Hiller’s work is informed by the visual language of Minimalism and Conceptual art and now cites Minimalism, Fluxus, Surrealism and her study of anthropology as major influences on her work. Though her work doesn’t explicitly deal with themes of gender or sex, her experience as a woman and her feminist ideals have shaped her approach towards her career as an artist.

Maman (1960) by Louise BourgeoisGuggenheim Bilbao

Louise Bourgeois

French-American artist Louise Bourgeois is best known for her large-scale sculptures and installation works. Themes explored in Bourgeois’ work include domesticity and the family, sexuality and the body, as well as death and the subconscious.

Though the artist was an active feminist, she rejected the idea that her own art was feminist. She often depicted the feminine body and during the 1960s her imagery become more sexual as she explored the relationship between men and women. In the 1970s, the artist used to hold gatherings at her home where she invited young artists and students to share their work and she often encouraged them to create art that was feminist in nature.

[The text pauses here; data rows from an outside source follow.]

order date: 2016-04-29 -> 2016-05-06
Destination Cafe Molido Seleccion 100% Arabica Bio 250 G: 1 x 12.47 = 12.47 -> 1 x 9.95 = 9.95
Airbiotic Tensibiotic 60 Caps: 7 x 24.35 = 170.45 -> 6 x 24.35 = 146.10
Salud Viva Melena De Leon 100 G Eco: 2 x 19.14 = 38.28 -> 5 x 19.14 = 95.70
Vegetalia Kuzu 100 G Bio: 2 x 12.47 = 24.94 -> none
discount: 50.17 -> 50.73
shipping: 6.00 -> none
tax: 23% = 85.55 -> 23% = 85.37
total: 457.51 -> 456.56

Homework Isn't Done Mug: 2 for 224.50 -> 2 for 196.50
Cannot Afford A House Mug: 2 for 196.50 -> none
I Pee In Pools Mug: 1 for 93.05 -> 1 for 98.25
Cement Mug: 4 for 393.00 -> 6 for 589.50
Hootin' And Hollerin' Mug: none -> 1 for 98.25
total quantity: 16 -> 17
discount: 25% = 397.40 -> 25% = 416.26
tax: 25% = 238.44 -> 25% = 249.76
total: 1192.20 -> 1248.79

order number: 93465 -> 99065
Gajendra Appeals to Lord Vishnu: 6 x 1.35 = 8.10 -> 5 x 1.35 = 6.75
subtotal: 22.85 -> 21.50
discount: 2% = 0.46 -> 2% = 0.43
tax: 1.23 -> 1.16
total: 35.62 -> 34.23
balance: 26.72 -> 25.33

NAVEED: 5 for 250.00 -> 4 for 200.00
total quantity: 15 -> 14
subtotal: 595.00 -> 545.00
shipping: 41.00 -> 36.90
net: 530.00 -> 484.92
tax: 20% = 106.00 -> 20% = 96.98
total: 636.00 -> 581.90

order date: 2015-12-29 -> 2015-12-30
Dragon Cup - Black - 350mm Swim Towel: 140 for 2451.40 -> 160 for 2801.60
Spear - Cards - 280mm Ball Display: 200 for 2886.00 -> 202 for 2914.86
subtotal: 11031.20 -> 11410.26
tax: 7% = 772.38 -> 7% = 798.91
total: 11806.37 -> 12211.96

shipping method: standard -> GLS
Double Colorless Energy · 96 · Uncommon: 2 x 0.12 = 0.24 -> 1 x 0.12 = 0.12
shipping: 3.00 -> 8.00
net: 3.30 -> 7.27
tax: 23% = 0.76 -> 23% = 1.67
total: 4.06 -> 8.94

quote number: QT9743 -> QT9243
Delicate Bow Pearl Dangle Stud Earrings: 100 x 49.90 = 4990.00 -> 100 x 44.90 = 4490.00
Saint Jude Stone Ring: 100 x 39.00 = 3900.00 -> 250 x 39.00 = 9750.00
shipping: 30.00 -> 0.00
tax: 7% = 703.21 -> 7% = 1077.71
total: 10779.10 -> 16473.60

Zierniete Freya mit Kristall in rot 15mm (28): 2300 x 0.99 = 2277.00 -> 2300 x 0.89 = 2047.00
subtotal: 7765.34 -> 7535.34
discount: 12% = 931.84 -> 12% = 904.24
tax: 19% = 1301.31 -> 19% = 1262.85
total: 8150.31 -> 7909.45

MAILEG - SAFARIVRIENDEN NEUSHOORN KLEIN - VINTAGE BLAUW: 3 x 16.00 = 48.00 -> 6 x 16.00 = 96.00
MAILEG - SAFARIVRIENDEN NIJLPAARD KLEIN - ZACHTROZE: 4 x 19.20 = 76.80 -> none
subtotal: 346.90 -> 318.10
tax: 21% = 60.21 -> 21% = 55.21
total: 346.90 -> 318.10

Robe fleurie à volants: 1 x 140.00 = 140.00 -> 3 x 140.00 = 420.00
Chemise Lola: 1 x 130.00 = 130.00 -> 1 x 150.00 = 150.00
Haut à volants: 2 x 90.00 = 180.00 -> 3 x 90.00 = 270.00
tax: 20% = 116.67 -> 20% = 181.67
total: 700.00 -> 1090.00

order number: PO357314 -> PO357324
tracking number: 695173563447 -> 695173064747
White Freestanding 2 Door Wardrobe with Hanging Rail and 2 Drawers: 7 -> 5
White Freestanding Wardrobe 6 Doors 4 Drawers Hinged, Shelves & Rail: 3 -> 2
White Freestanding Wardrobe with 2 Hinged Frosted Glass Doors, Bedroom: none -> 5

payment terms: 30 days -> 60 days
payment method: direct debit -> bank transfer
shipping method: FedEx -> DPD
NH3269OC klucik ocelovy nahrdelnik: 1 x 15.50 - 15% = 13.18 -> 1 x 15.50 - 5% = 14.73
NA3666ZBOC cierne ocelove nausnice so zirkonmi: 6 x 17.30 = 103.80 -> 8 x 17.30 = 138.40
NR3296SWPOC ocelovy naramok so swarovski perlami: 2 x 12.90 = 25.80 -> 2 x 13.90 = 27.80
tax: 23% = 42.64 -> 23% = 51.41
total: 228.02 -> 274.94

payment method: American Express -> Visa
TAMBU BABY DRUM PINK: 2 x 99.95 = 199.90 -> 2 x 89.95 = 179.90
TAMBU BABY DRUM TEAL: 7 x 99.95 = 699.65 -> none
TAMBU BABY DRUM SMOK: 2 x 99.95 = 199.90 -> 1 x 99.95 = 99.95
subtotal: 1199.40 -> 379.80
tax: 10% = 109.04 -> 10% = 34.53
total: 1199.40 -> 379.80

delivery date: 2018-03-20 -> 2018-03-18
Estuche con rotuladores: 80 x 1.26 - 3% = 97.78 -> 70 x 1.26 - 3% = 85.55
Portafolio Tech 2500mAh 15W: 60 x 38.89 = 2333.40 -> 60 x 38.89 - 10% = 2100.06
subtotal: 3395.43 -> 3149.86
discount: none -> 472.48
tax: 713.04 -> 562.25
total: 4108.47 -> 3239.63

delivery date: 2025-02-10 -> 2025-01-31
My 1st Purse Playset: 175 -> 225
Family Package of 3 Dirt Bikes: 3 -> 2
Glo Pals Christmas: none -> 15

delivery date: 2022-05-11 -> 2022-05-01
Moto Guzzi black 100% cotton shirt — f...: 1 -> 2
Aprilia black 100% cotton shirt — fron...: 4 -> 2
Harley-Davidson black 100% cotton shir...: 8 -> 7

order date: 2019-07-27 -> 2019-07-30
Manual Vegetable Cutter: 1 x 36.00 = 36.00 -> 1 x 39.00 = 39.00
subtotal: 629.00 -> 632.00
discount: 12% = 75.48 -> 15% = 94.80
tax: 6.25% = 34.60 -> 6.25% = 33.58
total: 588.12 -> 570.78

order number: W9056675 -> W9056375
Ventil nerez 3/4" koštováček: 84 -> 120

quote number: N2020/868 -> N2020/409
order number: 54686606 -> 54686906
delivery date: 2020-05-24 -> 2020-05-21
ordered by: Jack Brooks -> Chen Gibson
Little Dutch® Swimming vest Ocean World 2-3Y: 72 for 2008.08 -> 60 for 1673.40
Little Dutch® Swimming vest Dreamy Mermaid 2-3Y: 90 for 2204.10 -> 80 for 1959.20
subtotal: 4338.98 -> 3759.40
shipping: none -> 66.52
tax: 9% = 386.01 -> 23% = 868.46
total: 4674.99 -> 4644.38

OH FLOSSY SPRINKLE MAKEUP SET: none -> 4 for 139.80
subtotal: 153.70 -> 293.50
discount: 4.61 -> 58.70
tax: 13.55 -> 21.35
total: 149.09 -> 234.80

Kara Walker: Darkytown Rebellion, 2001 (2001) by Kara WalkerMudam Luxembourg – The Contemporary Art Museum of Luxembourg

Kara Walker

African-American painter and printmaker Kara Walker’s work explores gender, sexuality and identity. As a feminist artist she has taken the conversation further with her art by also tackling subjects such as race and violence.

Walker is best known for her room-size tableaux of black cut-paper silhouettes against a white wall, which address the history of American slavery and racism through violent and unsettling imagery. Part of the later waves of feminist art, Walker aims to rewrite history in order to “recognize herself” within it.